What other technologies might follow Christensen's disruptive path to success? I'd look for things coming out of the DIY Bio crowd: cheap&crude PCR thermocyclers perhaps -- but maybe those aren't really different enough. Cheap digital PCR destroying the qPCR market? Perhaps a really cheap lab-on-a-chip technology replacing a lot of assays? Or cellphone parts reconstituted as microscopes and cell counters. The crystal ball is murky!
I'm glad the Lepore piece came out, because it has made me think carefully about Christensen's work, and while I don't believe I was an excessive cheerleader before, I'll be even more careful in the future. Conversely, it would be very unfortunate if many take away the idea that there is "no there there" in disruption innovation theory, and they can just ignore it. The Lepore piece is a useful cool shower, but shouldn't be mistaken for an ice cold one.
8 comments:
KR, thanks. This is a difficult sort of essay to write: a review of a cloud of articles and books that few readers know. I learned a lot about Christensen's disruption theory through Lepore's criticisms. Regarding the future of sequencing, yours isn't the only Magic 8 Ball to come up "Answer Hazy, Try Again Later." But you've provided a useful way to think about it. Without bleating.
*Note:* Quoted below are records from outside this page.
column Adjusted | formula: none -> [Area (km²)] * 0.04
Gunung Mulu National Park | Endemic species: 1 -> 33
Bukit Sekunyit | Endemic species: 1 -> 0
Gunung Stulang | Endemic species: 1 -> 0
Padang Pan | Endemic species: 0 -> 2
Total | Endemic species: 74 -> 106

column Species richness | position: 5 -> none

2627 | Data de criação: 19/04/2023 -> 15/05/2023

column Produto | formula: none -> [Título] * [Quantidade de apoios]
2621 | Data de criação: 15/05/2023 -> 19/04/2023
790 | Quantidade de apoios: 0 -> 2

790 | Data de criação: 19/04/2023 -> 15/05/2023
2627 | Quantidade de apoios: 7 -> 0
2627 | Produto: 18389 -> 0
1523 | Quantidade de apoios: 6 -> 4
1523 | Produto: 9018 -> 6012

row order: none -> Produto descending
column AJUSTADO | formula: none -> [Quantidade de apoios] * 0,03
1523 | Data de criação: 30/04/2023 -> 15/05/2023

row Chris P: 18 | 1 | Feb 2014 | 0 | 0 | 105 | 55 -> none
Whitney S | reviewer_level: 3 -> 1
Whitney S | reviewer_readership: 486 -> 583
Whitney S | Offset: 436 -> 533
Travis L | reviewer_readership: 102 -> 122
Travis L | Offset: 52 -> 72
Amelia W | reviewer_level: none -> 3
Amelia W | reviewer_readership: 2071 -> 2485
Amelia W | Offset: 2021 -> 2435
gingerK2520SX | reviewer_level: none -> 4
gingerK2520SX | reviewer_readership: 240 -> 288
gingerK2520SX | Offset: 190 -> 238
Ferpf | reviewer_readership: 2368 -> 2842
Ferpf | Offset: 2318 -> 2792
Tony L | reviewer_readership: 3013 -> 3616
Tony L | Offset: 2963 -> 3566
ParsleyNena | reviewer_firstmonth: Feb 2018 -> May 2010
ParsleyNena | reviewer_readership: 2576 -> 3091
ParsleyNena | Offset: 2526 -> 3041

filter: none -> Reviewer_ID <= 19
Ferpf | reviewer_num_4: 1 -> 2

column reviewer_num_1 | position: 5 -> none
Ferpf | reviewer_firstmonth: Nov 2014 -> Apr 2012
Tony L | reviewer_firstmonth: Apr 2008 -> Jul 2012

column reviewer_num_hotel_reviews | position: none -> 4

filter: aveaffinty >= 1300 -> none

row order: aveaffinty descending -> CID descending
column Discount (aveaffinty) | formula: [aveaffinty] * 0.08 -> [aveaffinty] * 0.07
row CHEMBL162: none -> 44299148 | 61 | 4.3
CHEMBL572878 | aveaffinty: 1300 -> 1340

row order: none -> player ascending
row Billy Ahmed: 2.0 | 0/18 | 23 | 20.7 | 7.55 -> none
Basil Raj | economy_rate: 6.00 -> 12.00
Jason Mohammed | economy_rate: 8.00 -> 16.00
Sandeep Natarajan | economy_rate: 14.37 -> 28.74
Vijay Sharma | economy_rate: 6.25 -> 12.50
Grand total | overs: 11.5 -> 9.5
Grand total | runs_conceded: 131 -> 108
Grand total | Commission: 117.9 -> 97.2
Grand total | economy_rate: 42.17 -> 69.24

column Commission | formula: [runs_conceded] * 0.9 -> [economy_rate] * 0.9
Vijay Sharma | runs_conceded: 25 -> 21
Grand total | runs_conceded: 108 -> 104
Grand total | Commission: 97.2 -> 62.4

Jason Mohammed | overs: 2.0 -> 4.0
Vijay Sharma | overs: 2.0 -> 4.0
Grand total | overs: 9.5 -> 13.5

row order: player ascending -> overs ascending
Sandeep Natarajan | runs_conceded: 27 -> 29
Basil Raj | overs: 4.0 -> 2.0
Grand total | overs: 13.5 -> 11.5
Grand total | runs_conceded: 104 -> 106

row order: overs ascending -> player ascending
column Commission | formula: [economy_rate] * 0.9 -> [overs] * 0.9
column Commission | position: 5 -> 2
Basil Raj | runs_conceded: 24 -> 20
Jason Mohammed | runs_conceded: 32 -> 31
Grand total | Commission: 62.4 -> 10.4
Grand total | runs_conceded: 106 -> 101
Hi Keith, really nice analysis. I haven't read the number of C Christensen's books as you have (I have only an 'N=2') but have also agreed with the New Yorker piece as having some valid points. A takedown based upon cherry-picked data (similar to what happened months ago to Malcom Gladwell) and there is a fair argument to be made that the truth is in the middle somewhere between the two points.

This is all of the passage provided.